On Just a Girl in a Money Man’s World, the sophomore EP by Jada Kingdom, he finds a perfect partner in crime: a woman who doesn’t negotiate her truth, doesn’t soften her tone for comfort, and definitely doesn’t do “nice” if it costs her power.

The EP kicks off with Still Searching, a sharp interpolation of Damian Marley’s 2001 classic (with Stephen Marley and Yami Bolo) from the Grammy winning Half Way Tree album. Where Damian was searching for a virtuous woman, Jada flips the whole premise. She isn’t hunting for purity but for provision, intention and alignment.
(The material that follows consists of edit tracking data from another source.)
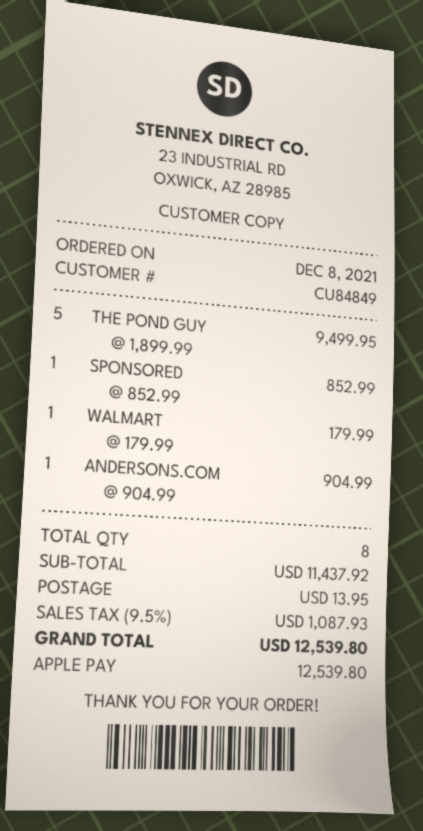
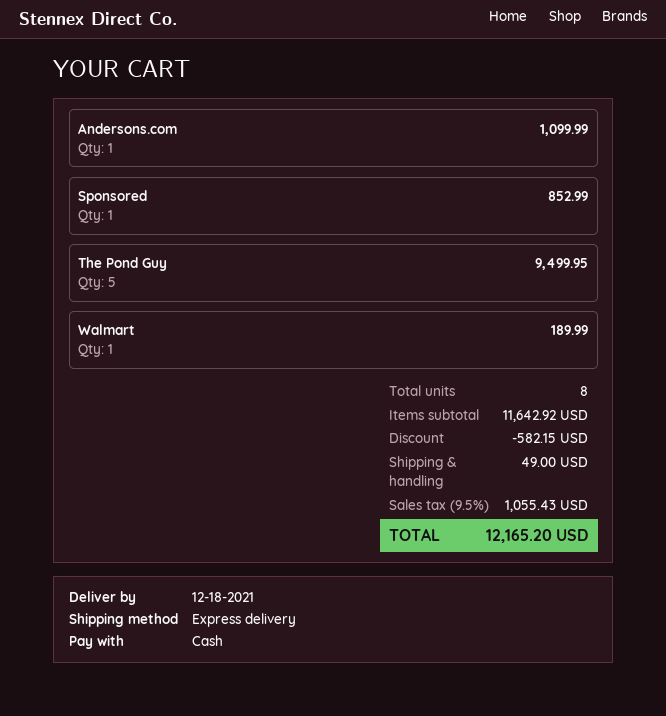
payment method: Apple Pay -> cash
WALMART: 1 for 179.99 -> 1 for 189.99
ANDERSONS.COM: 1 for 904.99 -> 1 for 1099.99
subtotal: 11437.92 -> 11642.92
discount: none -> 582.15
shipping: 13.95 -> 49.00
tax: 9.5% = 1087.93 -> 9.5% = 1055.43
total: 12539.80 -> 12165.20

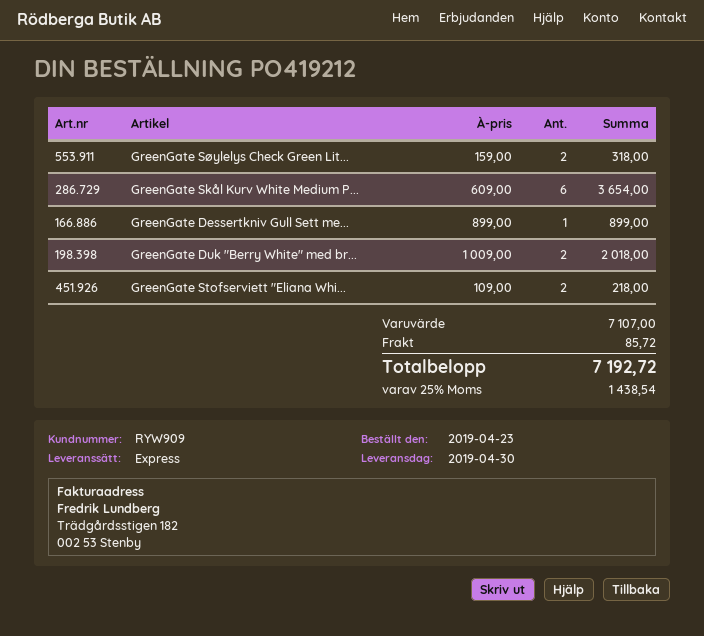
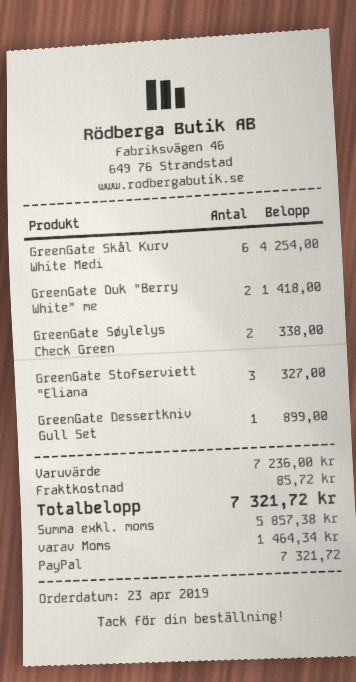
GreenGate Søylelys Check Green Lit...: 2 for 318.00 -> 2 for 338.00
GreenGate Skål Kurv White Medium P...: 6 for 3654.00 -> 6 for 4254.00
GreenGate Duk "Berry White" med br...: 2 for 2018.00 -> 2 for 1418.00
GreenGate Stofserviett "Eliana Whi...: 2 for 218.00 -> 3 for 327.00
subtotal: 7107.00 -> 7236.00
tax: 1438.54 -> 1464.34
total: 7192.72 -> 7321.72

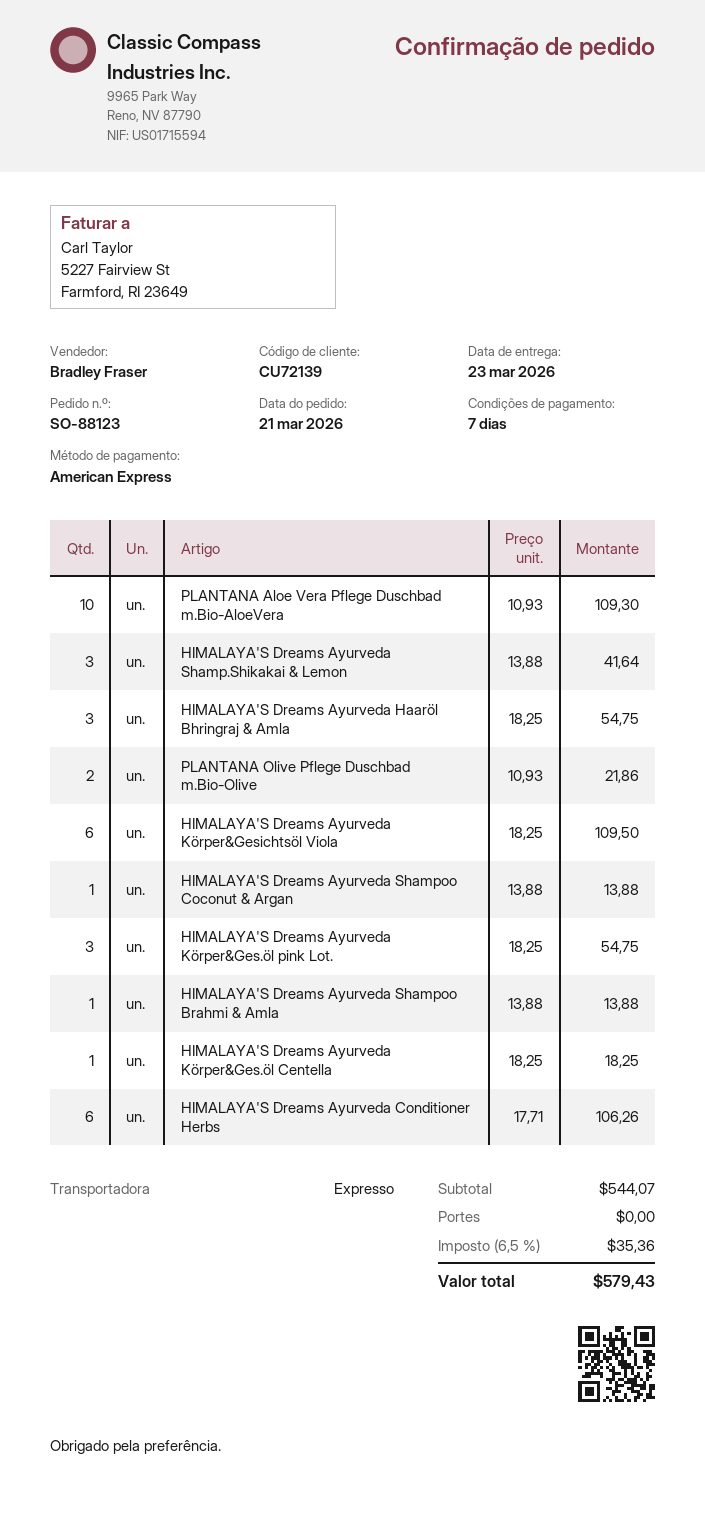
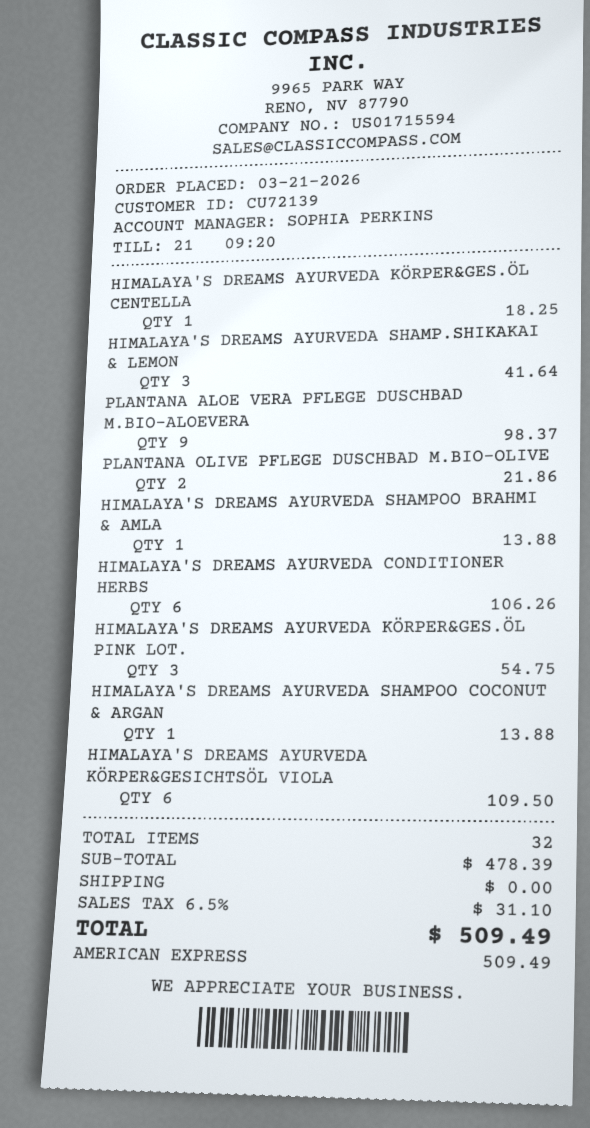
sales rep: Bradley Fraser -> SOPHIA PERKINS
PLANTANA Aloe Vera Pflege Duschbad m.Bio-AloeVera: 10 for 109.30 -> 9 for 98.37
HIMALAYA'S Dreams Ayurveda Haaröl Bhringraj & Amla: 3 for 54.75 -> none
subtotal: 544.07 -> 478.39
tax: 6.5% = 35.36 -> 6.5% = 31.10
total: 579.43 -> 509.49

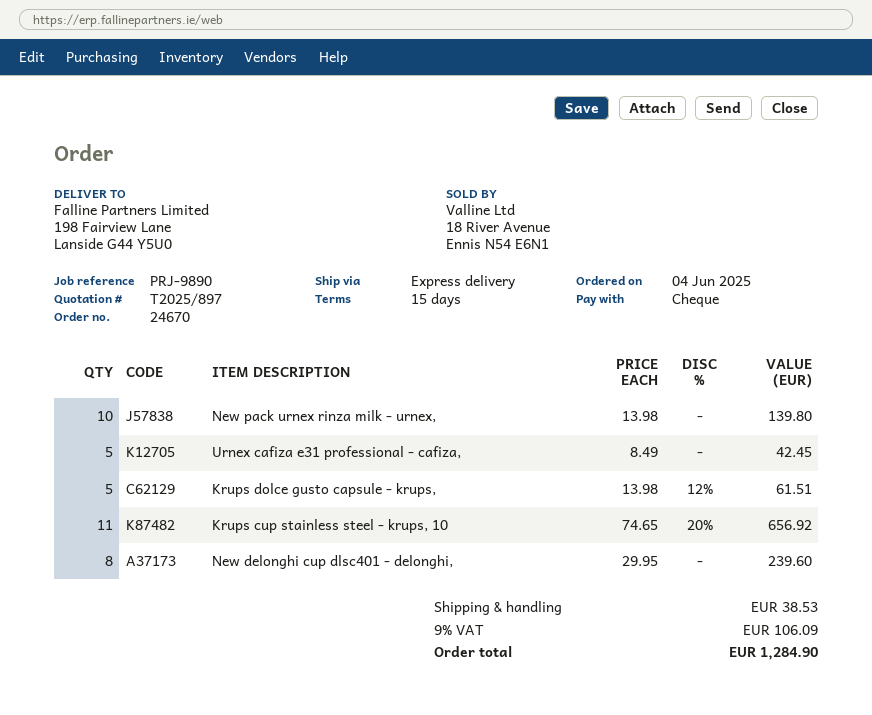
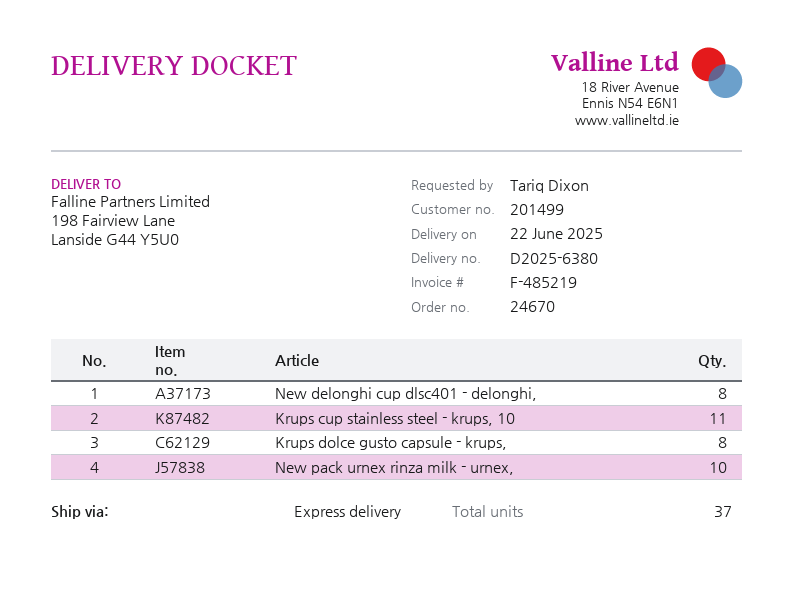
Urnex cafiza e31 professional - cafiza,: 5 -> none
Krups dolce gusto capsule - krups,: 5 -> 8

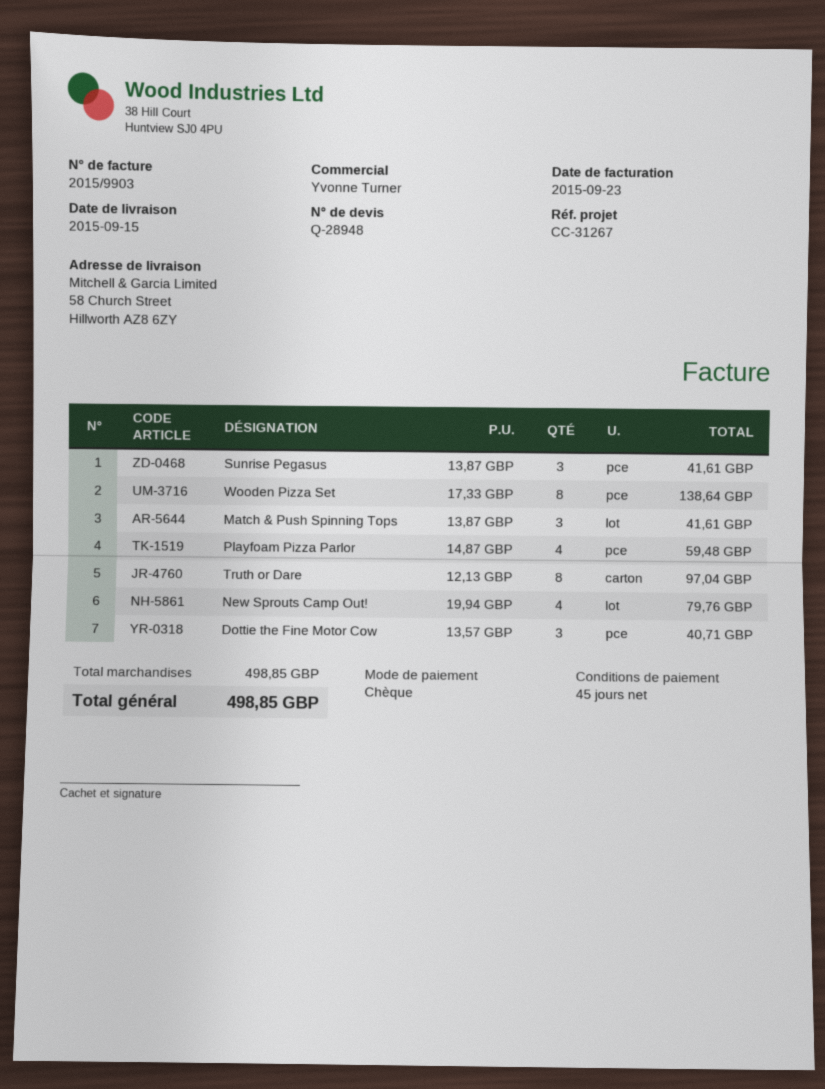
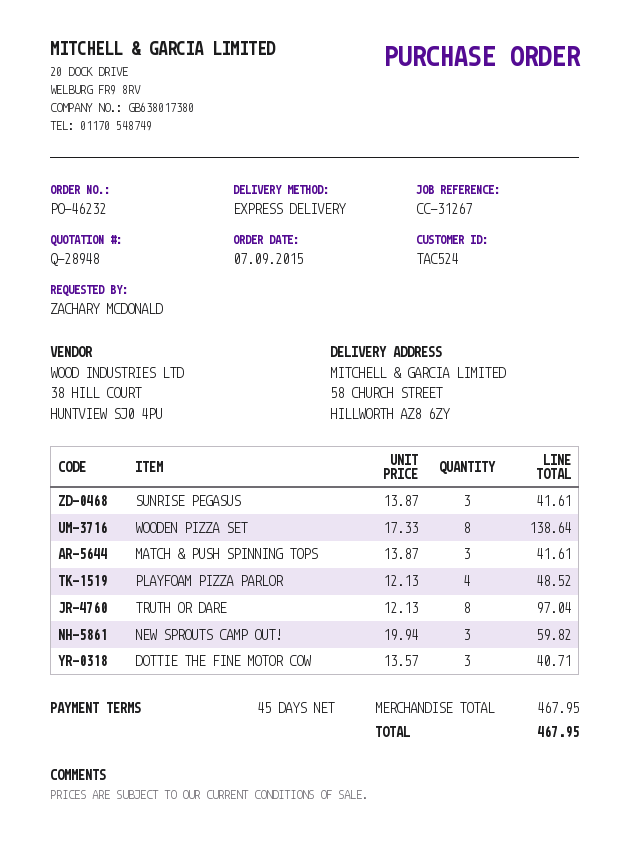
Playfoam Pizza Parlor: 4 x 14.87 = 59.48 -> 4 x 12.13 = 48.52
New Sprouts Camp Out!: 4 x 19.94 = 79.76 -> 3 x 19.94 = 59.82
subtotal: 498.85 -> 467.95
total: 498.85 -> 467.95

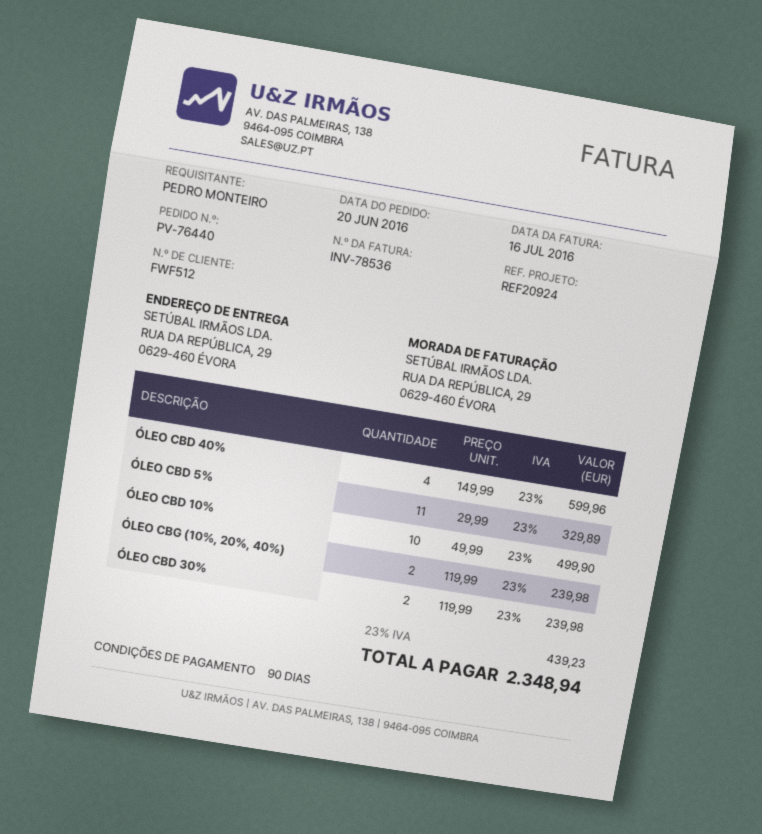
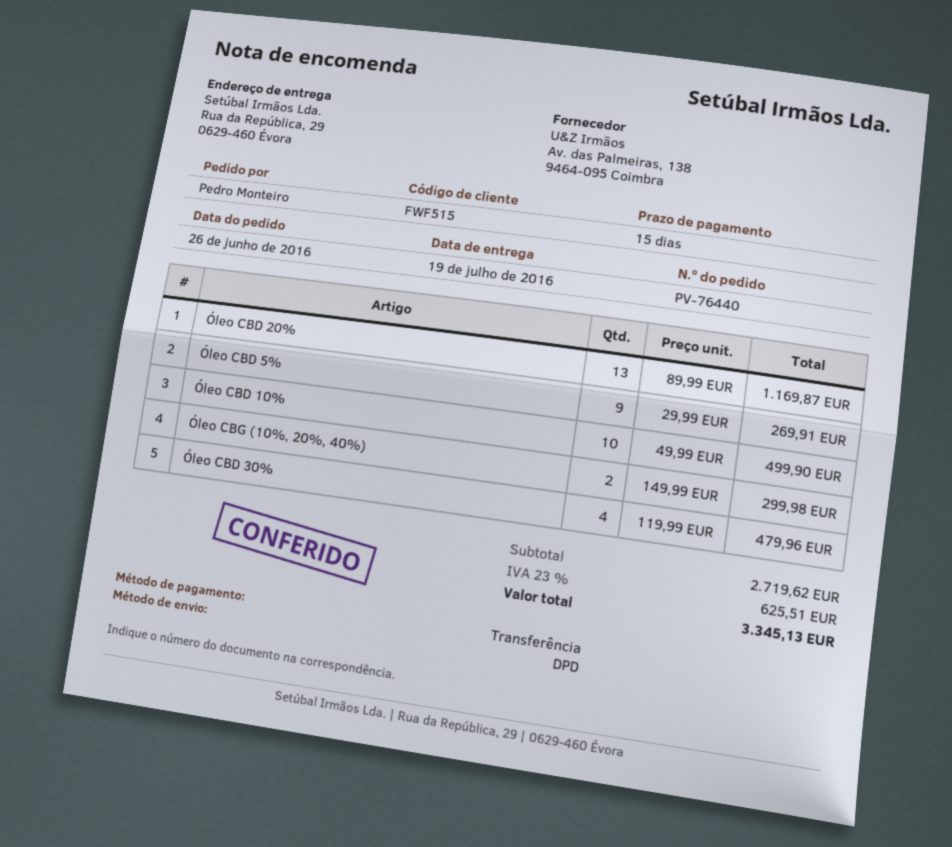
order date: 2016-06-20 -> 2016-06-26
payment terms: 90 days -> 15 days
customer number: FWF512 -> FWF515
ÓLEO CBD 40%: 4 x 149.99 = 599.96 -> none
ÓLEO CBD 5%: 11 x 29.99 = 329.89 -> 9 x 29.99 = 269.91
ÓLEO CBG (10%, 20%, 40%): 2 x 119.99 = 239.98 -> 2 x 149.99 = 299.98
ÓLEO CBD 30%: 2 x 119.99 = 239.98 -> 4 x 119.99 = 479.96
Óleo CBD 20%: none -> 13 x 89.99 = 1169.87
tax: 23% = 439.23 -> 23% = 625.51
total: 2348.94 -> 3345.13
Di Genius says Jada had long wanted to counter the song, yet final product doesn’t feel like spite, it feels like purpose. From track one, the message is clear: this is her world, and she’s not apologizing for what she wants as she rewrites the rules with her chest.

That energy explodes on Maxine, easily one of the EP’s most culturally defiant moments. Built from the bones of Chaka Demus and Pliers’ Murder She Wrote, Jada doesn’t sample for nostalgia — she samples to reclaim. Maxine has spent decades as the Caribbean’s favourite cautionary tale. The woman they blamed when they wanted someone to blame. Jada steps into that skin and lets Maxine speak for herself: Murda murda, kill Dem with the walk/ some nuh like me but anuh my fault.”

Maxine is not ashamed in 2026 and Jada’s rebellion comes across as a historical correction. A classic dancehall character made immortal by Chakka Demus and Pliers finally becoming a real woman with dignity and verbalizing her requests.

Then Money Man’s World gets mischievous. Don’t Talk To Me opens with that showtime countdown with light flirtation. But Jada does what she does best: she weaponizes humour, disarms you, then lands the shot clean. The dancehall/hip-hop fusion is effortless, and Di Genius knows exactly how to pace it — letting space breathe, then pushing momentum at the right moment.

And if anybody thought Jada was here to behave, the project peaks with Ntn BPP (But Put Pum). This is Jada and Di Genius tossing the rulebook in the air and setting fire to pretentiousness, moral speeches and online “table talk” about what women bring to the table. It is dangerously catchy and you find yourself chanting along to this Pop-dancehall brilliance.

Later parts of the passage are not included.